Revolutionary Art Movements That Started In London

When people are asked where they think the centre of the art world is, the vast majority of people will answer either Paris, New York or London, all of which have been either the outright origin points or the spiritual homes of a wide range of art movements.

London has been a swirling maelstrom of challenging ideas and artistic moments with bespoke framing for many centuries and has been at the centre of some of the most fascinating, divisive and revolutionary art movements in the history of art.

Pre-Raphaelite Brotherhood

By more contemporary artistic standards, Dante Gabriel Rossetti and the Pre-Raphaelite

Brotherhood secret society and the beautifully lavish works of the movement could have been ostensibly seen as somewhat regressive, wanting to return to earlier eras in art. By Victorian standards they were scandalous.

They were devoted to detail which led to many of their works being criticised or even accused of blasphemy, most notably by the novelist Charles Dickens.

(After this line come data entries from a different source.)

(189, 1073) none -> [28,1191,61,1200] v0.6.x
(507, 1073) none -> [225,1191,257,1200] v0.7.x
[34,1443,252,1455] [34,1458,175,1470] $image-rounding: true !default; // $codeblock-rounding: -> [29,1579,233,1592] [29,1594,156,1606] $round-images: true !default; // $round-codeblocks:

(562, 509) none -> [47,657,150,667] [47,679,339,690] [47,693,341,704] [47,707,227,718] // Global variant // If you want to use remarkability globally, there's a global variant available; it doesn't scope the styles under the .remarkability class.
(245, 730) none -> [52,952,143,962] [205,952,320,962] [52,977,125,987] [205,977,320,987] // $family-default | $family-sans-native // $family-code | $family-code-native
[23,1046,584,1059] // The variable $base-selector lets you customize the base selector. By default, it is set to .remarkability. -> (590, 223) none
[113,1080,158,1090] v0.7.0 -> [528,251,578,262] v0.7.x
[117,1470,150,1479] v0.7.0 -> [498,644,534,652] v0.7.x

They also used these sweeping, beautiful quattrocento-inspired works to make shocking political statements about Victorian society.

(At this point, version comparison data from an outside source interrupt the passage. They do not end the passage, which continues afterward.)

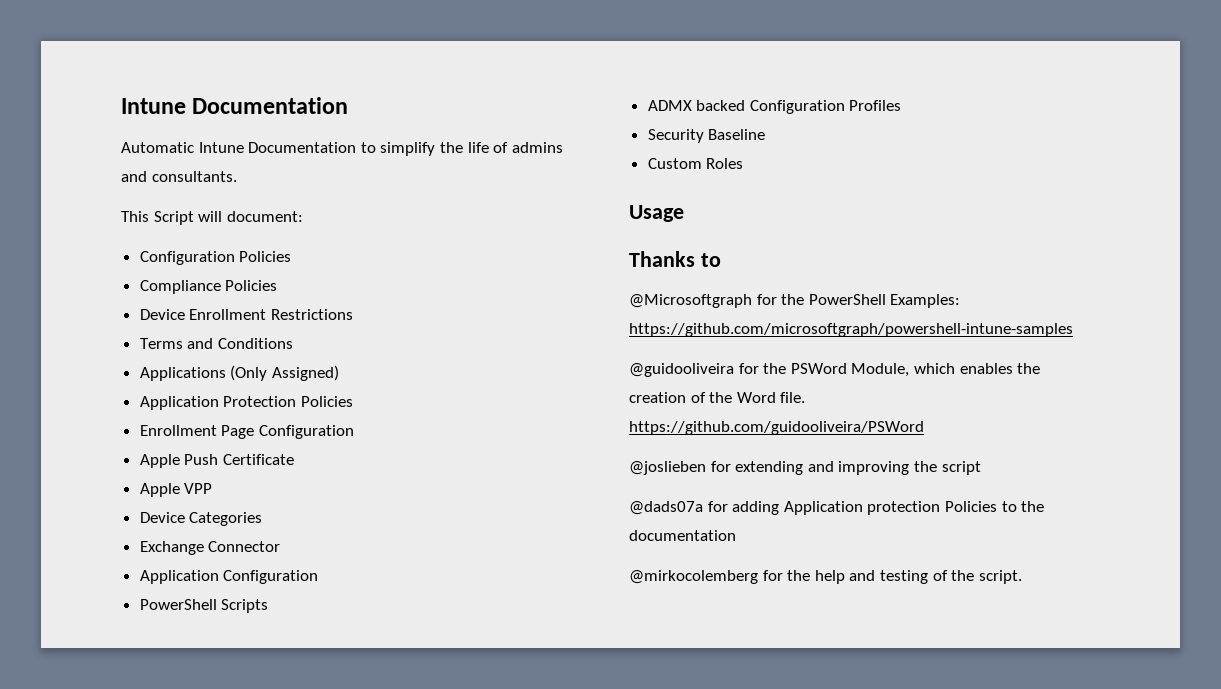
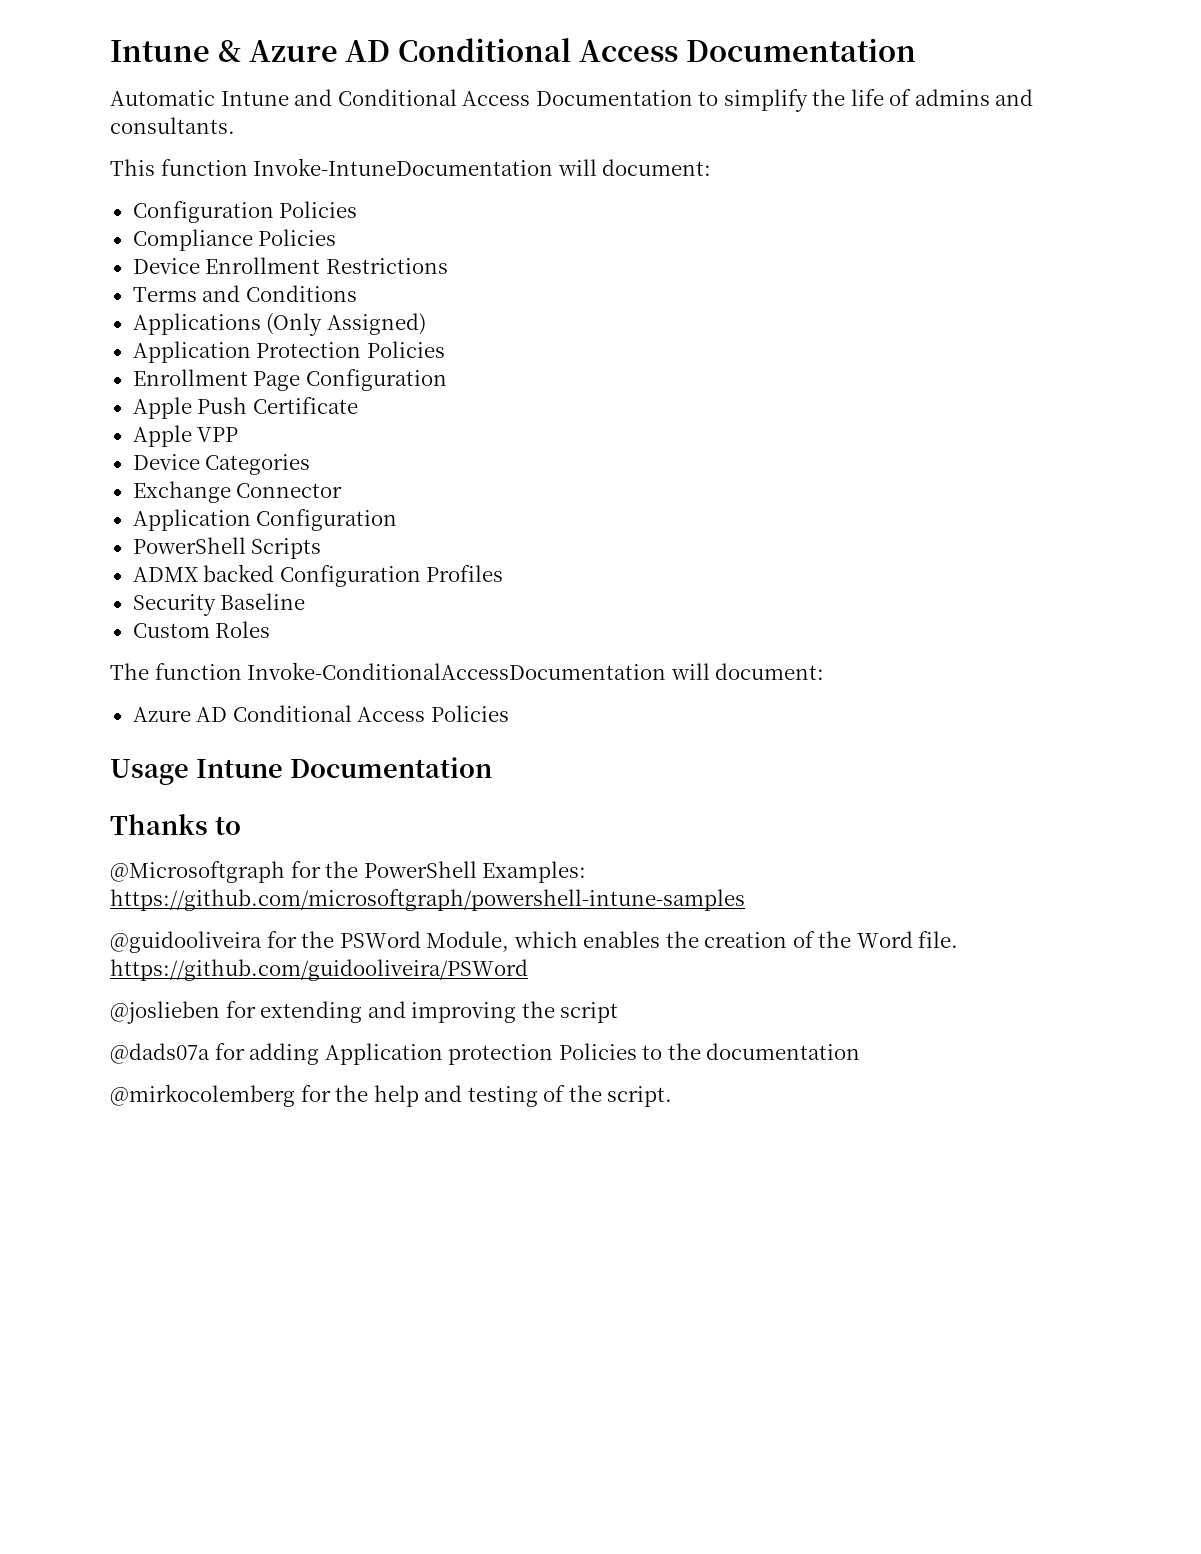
[121,98,186,114] Intune -> [110,38,679,62] Intune & Azure AD Conditional Access
(244, 147) none -> [294,89,531,106] and Conditional Access
[153,211,194,225] Script -> [160,158,554,176] function Invoke-IntuneDocumentation
(744, 163) none -> [110,662,825,680] [132,705,509,722] // The function Invoke-ConditionalAccessDocumentation will document: // Azure AD Conditional Access Policies
(684, 213) none -> [195,757,492,778] Intune Documentation

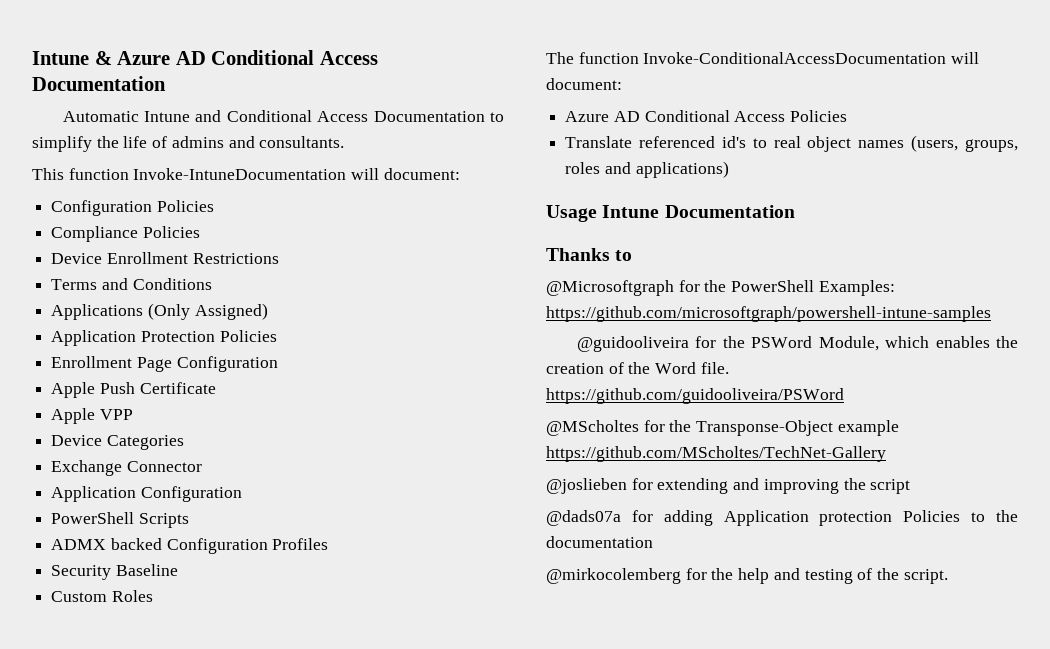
(509, 713) none -> [565,135,1018,152] [565,161,729,178] // Translate referenced id's to real object names (users, groups, roles and applications)
(528, 970) none -> [546,420,899,436] [546,446,886,462] // @MScholtes for the Transponse-Object example https://github.com/MScholtes/TechNet-Gallery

Forever mired in scandal, the PRB themselves only lasted five years but the style of their work has endured through people enchanted and inspired by their staggering beauty.

Pop Art

Whilst Pop Art is a movement most associated with the United States thanks to the work of Andy Warhol and other American pop artists, it was originally created in 1952 by the Independent Group, a group of postmodern artists challenging traditional fine art and modernism alike.

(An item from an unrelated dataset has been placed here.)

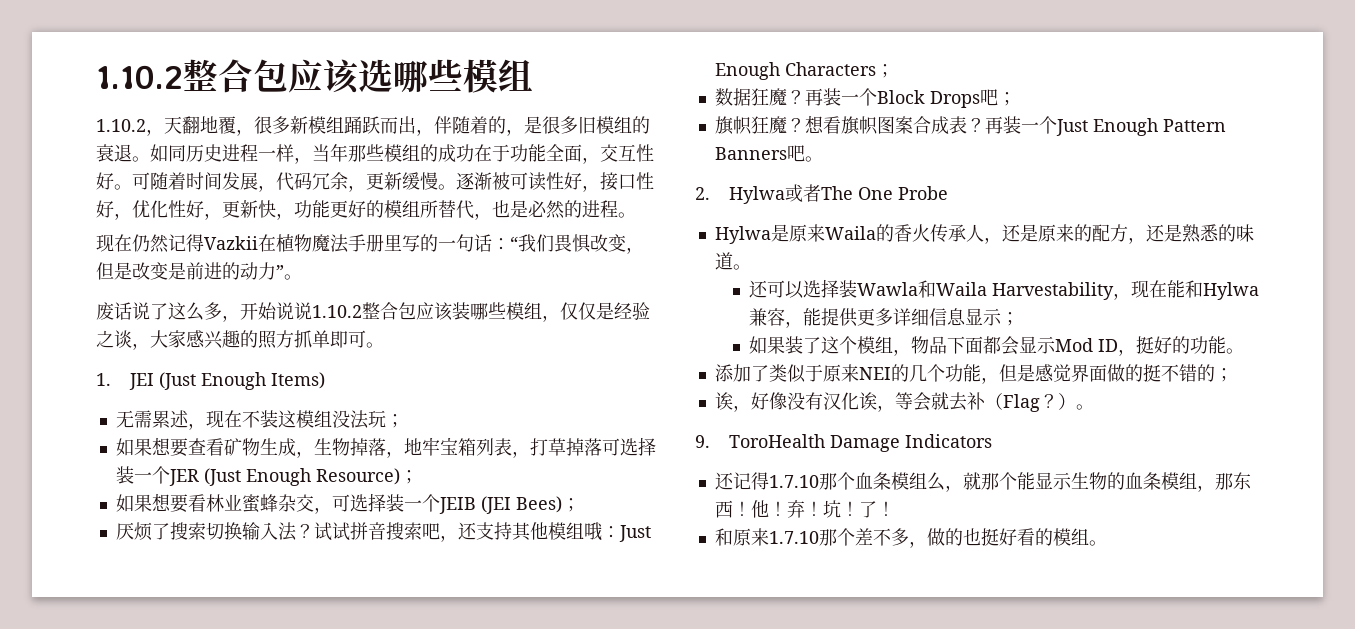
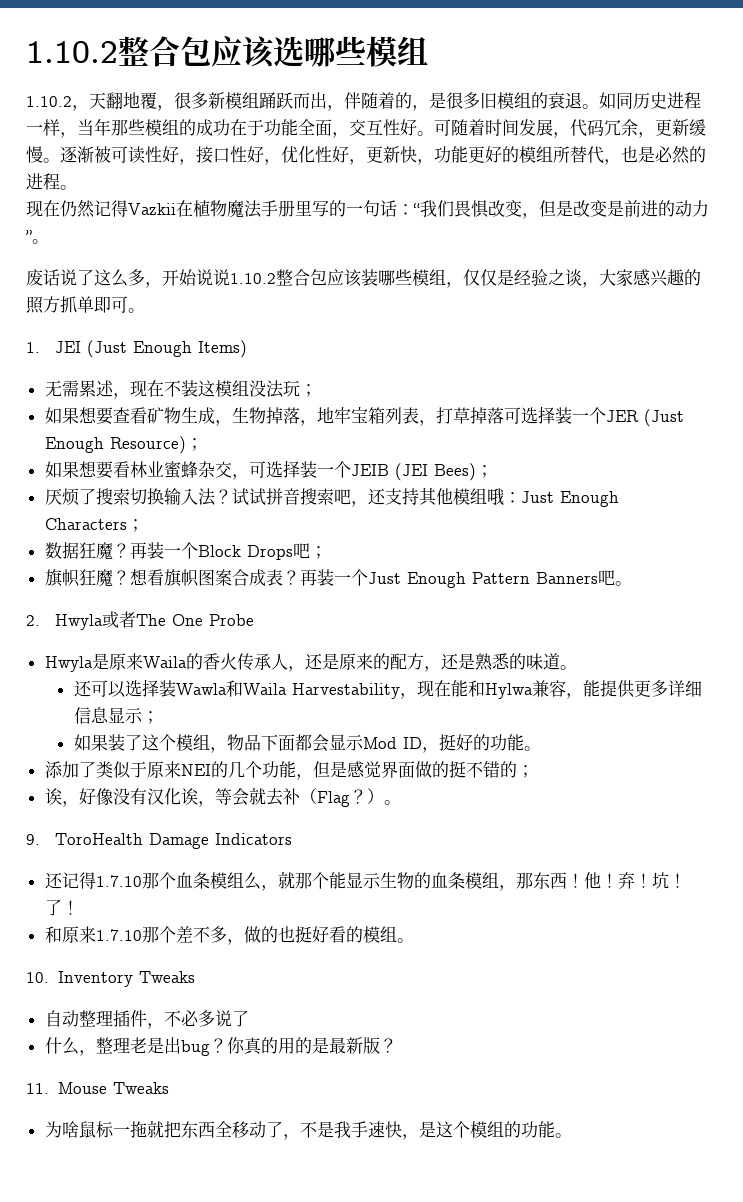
[728,186,785,204] Hylwa -> [55,614,104,630] Hwyla
[714,226,771,244] Hylwa -> [44,656,93,672] Hwyla
(1107, 543) none -> [26,971,195,987] [44,1010,249,1029] [44,1037,397,1056] [26,1082,169,1094] [44,1120,572,1140] // 10. Inventory Tweaks // 自动整理插件，不必多说了 // 什么，整理老是出bug？你真的用的是最新版？ // 11. Mouse Tweaks // 为啥鼠标一拖就把东西全移动了，不是我手速快，是这个模组的功能。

As much a critical exploration of mass culture as it was an art movement, pop art was celebrated as a return to relevance for an art world increasingly divorced from the lived experience for some and criticised as an uncritical reverence for supposed “low” subjects.

Young British Artists

For many people who grew up in the 1980s and 1990s, the YBA was so inescapable, shocking and revolutionary that it was the first movement that came to mind when people think of “modern” art.

People are acutely aware of pieces such as Tracey Emin’s My Bed, Damien Hirst’s The Physical Impossibility of Death in the Mind of Someone Living and Cornelia Parker’s Thirty Pieces of Silver.

It was a movement destined to burn out rather than fade away, but its impact still lingers and is firmly debated to this day.